There are technical goals too. The old craft are test-beds for the behaviour of materials and systems like electrical insulation and solar-power cells over decades in the Martian environment. And many of the relics are situated in areas of exceptional scientific interest, such as Mars 3 in the southern highlands, and the Pathfinder in the Ares Vallis outflow region. For safety, the Viking probes landed in relatively uninteresting areas. But these landers were massive machines containing rare metals and thousands of electronic parts. Perhaps the Vikings’ first visitors will seek them out as a scavengable lode of raw materials; the Vikings may not have discovered life on Mars, but they may save human lives in the future.

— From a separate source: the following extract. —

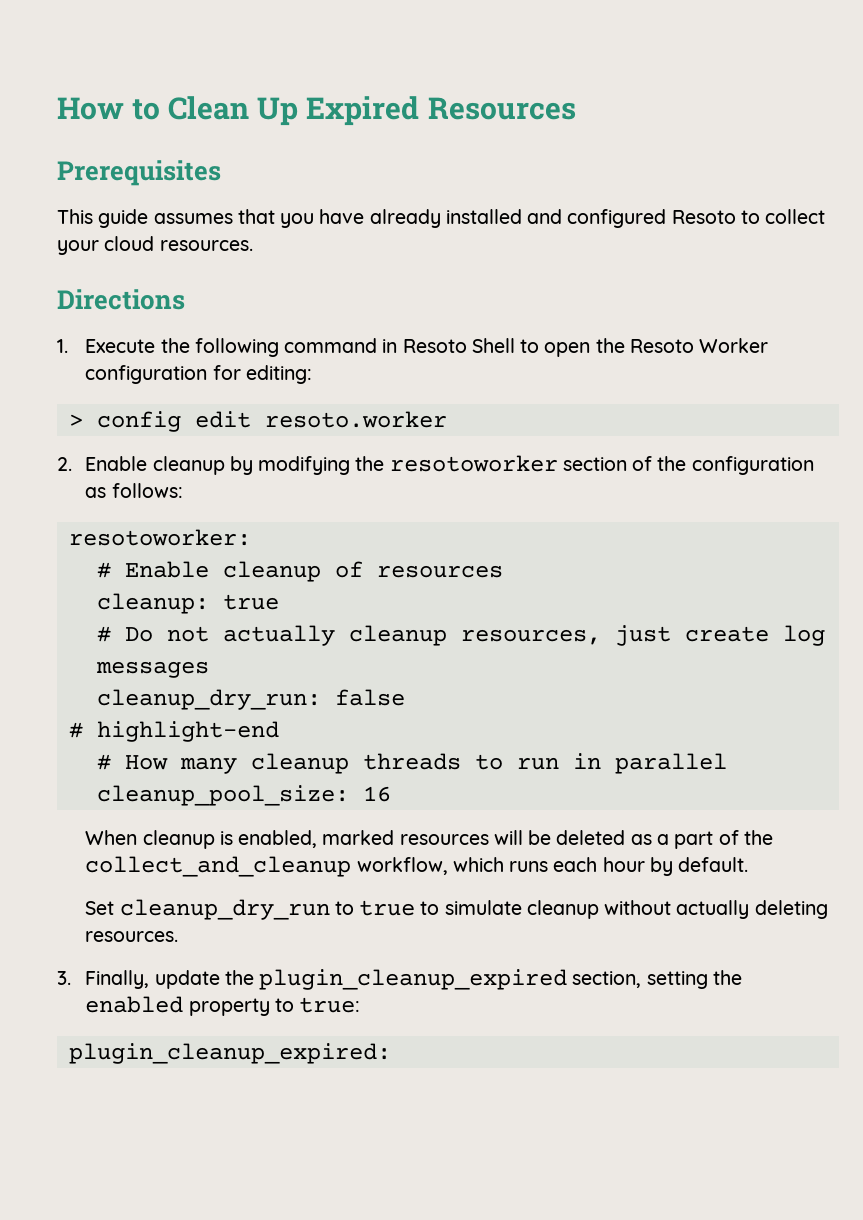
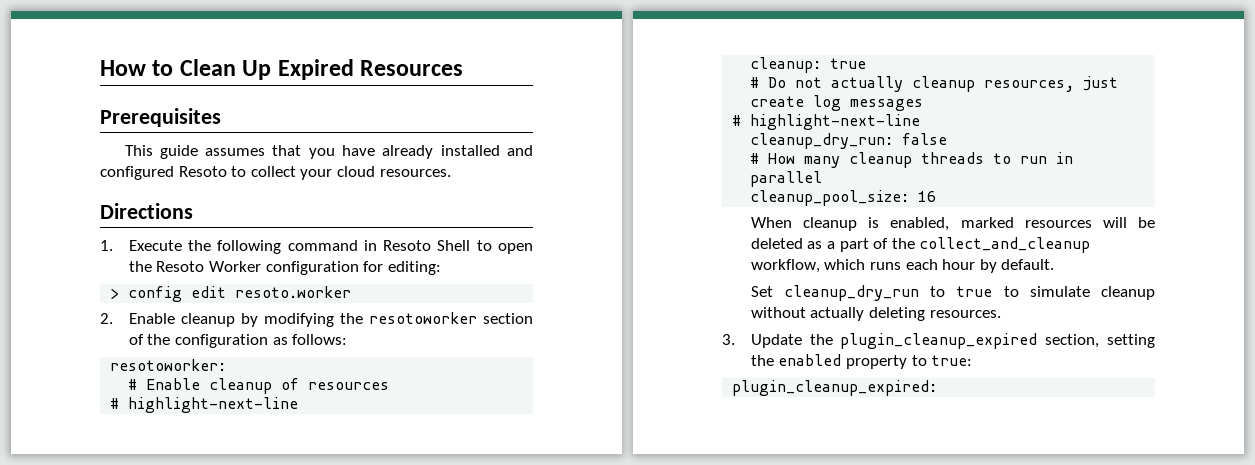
(503, 571) none -> [110,397,299,413] // # highlight-next-line
(209, 669) none -> [732,114,921,130] // # highlight-next-line
[68,721,279,742] // # highlight-end -> (948, 139) none
[85,970,220,989] Finally, update -> [750,334,802,348] Update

The most compelling scientific reason for visiting these probes is the possibility that life from Earth may have been transmitted to the Martian surface. Sterilisation procedures for spacecraft dating back to the 1960s have to be questioned, especially for the Soviets. It would be unfortunate to have contaminated the planet – even though, ironically, the survival of organisms over such long periods would teach us a great deal about the viability of terrestrial life on Mars. Perhaps on an inhabited Mars of the very far future, the areas around ancient landers will be preserved as samples of primitive Martian wilderness.
And then there are the mysteries.

Two-thirds of all missions to Mars have failed. Of course there is no ‘Martian jinx’. It’s just that getting to Mars is very hard: one strike and you’re out. The most frustrating thing of all for wistful mission planners, who put years of their lives into such projects, is that they often never get to learn what it was specifically that went wrong. It would be intriguing to learn the fate of lost craft such as the Mars Polar Lander at the south pole.

And it would be fascinating to learn at last what befell Beagle 2 as it fell towards Isidis Planitia on Christmas morning, 2003.